Ursprung männlicher Herrschaft
Aufgeblättert: »Die Patriarchen« von Angela Saini
Von Nane Pleger
Die Wissenschaftsjournalistin Saini reist mit »Die Patriarchen« bis zum Ursprung der männlichen Herrschaft, um die Gründe für die weltweit dominante patriarchale Ordnung auszumachen. Besonders interessant sind ihre Ausflüge in die jüngste Zeit. Zum einen zeigt sie, welche Formen das Patriarchat im 21. Jahrhundert angenommen hat und stützt damit ihre These, dass es eigentlich die Patriarchen – also im Plural – heißen müsste, da es verschiedene Ausprägungen des Patriarchats gibt. Zum anderen wird deutlich, wie männliche Vorherrschaft mit den europäischen Gedanken der Aufklärung verwoben ist und im Zuge der Kolonialisierung weltweit verbreitet wurde. Es wird klar, dass es global immer auch alternative gesellschaftliche Organisationsformen gab, die nicht auf der Ausbeutung und Unterdrückung aufgrund der Geschlechtszugehörigkeit fußten.
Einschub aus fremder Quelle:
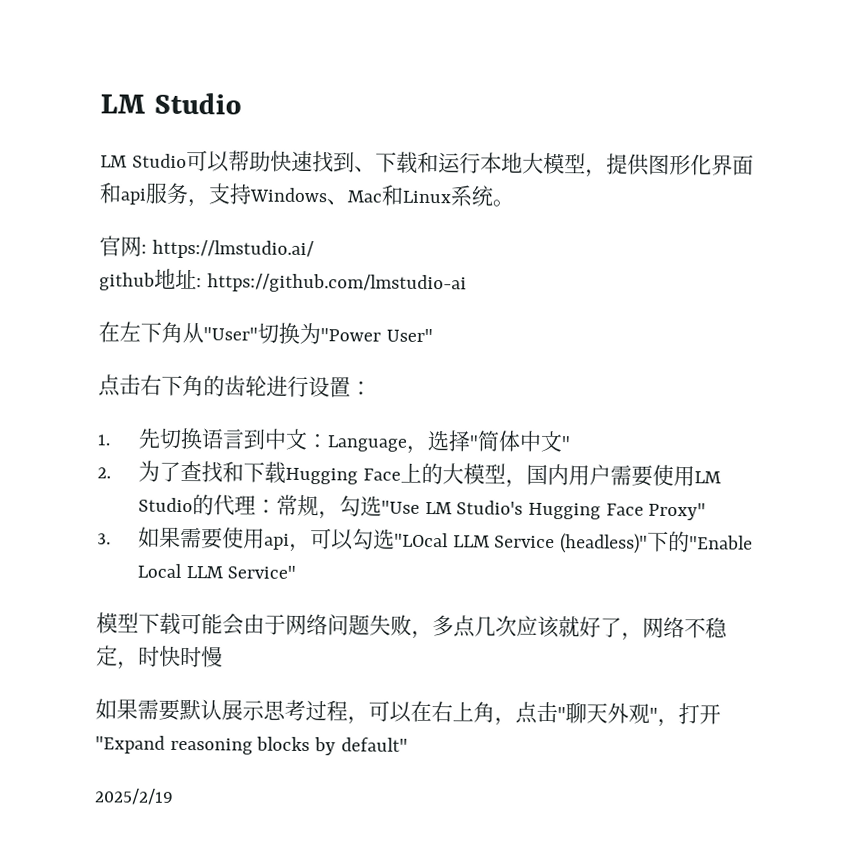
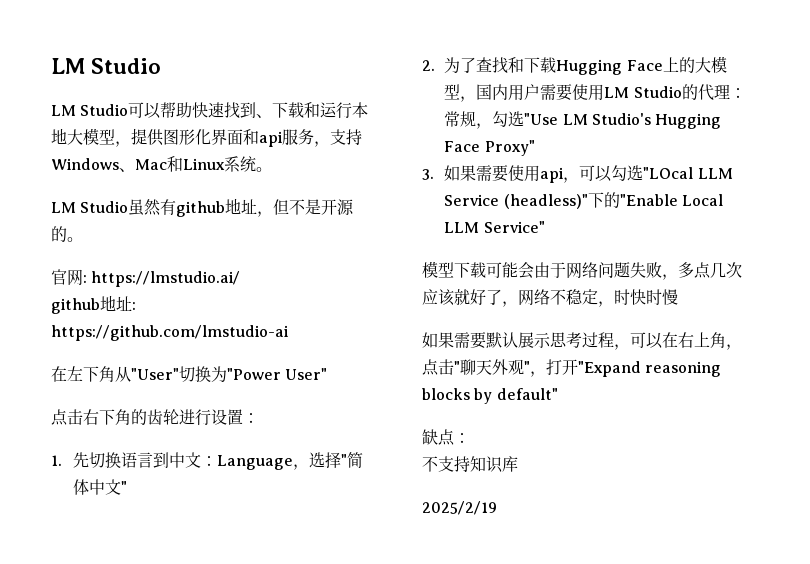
+ LM Studio虽然有github地址，但不是开源的。
+ 缺点：
+ 不支持知识库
Ihre zentrale Aussage lautet: Die Einteilung der Menschheit nach zwei Geschlechtskategorien ist keine natürliche Entwicklung, die mit der Biologie des Menschen zu erklären ist, sondern mit sozialen Machtverhältnissen. Doch dass Geschlecht sozial konstruiert ist, ist keine neue Erkenntnis – und hier treten die Schwächen des Buchs zutage. Saini versucht vehement, Neues zu formulieren und zieht vorschnelle, vereinfachte Schlüsse. Zum Einstieg in feministische Geschichtsschreibung ist das Buch gut geeignet, weil spannend und leicht zugänglich. Zur Vertiefung ist es zuweilen sogar ärgerlich, wenn sie etwa die Pionierin der Frauengeschichtsforschung Gerda Lerner falsch interpretiert.
Angela Saini: Die Patriarchen. Auf der Suche nach dem Ursprung männlicher Herrschaft. Hanserblau, München 2023. 432 Seiten, 25 EUR.